As a trade unit,cc’s have too many facets that need to be taken into consideration before they are given any monetary value — the different types of ccs, their origin, their lifespan as a commodity, their certification and ownership. It is absolutely naïve at best for one to be able to make an investment decision over the phone and seal a deal with a phantom caller from a third-world country, who promises nothing short of miraculously easy fortune. If the deal sounds too lucrative to be true, then it probably is.

Recognizing the expanding scope of carbon credit scams, the UK Financial Services Authority (FSA) issued recently its first warning to alert consumers on the dangers of these green schemes. Their action comes as a response to an unprecedented spike in consumer complaints in July 2011. While not all of these trading schemes are scams, the FSA warns that skilled trading of carbon credits is essential for profit and takes experience and competence. The authority further claims “you may lose money on your investment by not getting a competitive rate when trading a small volume of offsets or not being able to sell your credits at all.” The alert also acknowledges that since many of these schemes are based overseas, they do not fall under UK jurisdiction, so he UK government or any other domestic regulatory body have no way of verifying the quality of carbon credits and their respective source offset. For victims of carbon credit scams, the watchdog has released a hotline where consumers can report their complaints.
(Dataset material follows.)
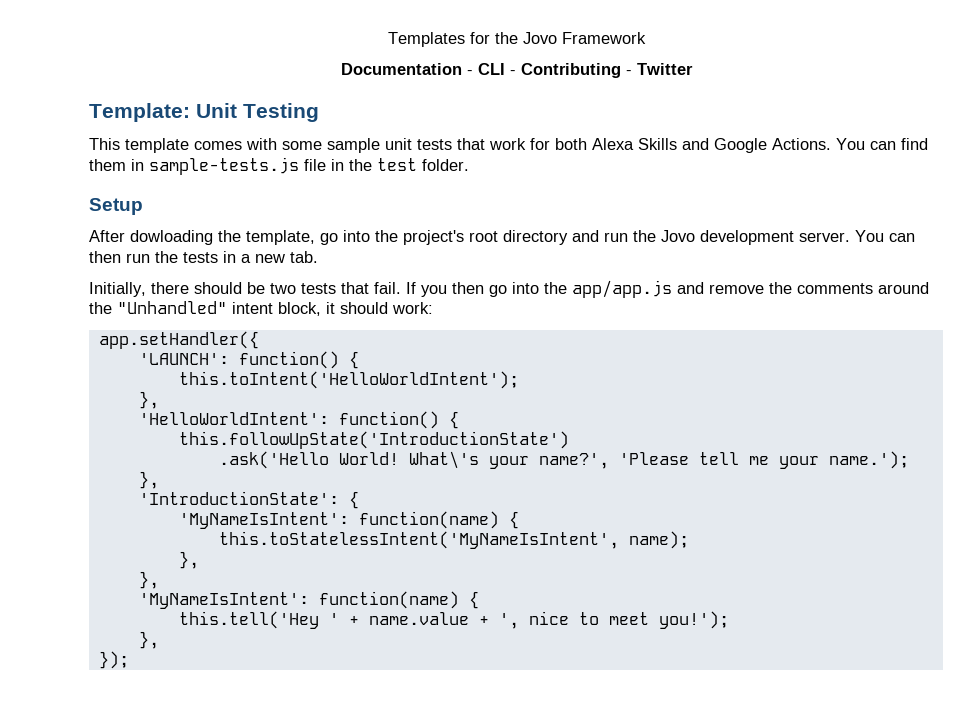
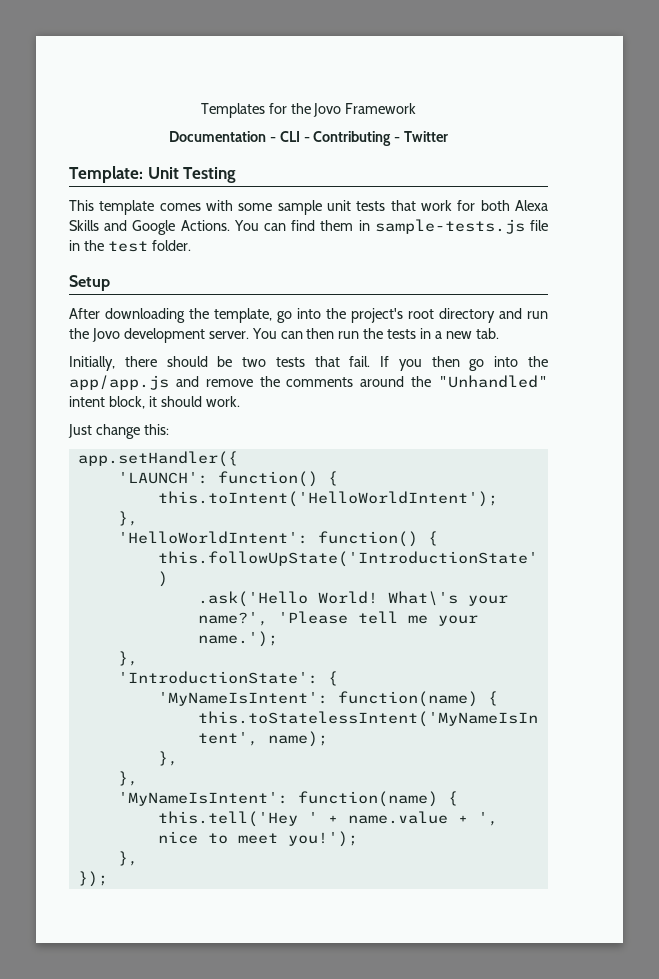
[130,230,213,245] dowloading -> [105,308,185,323] downloading
[392,302,433,314] work: -> [205,396,240,407] [68,424,169,439] work. // Just change this:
There are plenty of resources online to familiarize yourself with the basics of carbon credit investments. Government documentation, NGO surveys and financial forecasts by prominent research teams are available at the click of a button. There is absolutely no excuse to be investing blindly. Carbon offsets are a quickly growing commodity market and there may well be potentially good profits over the coming years, but as with any investment, you have to educate yourself before you can make any decision on whether it is right for you, and which company is right to work with.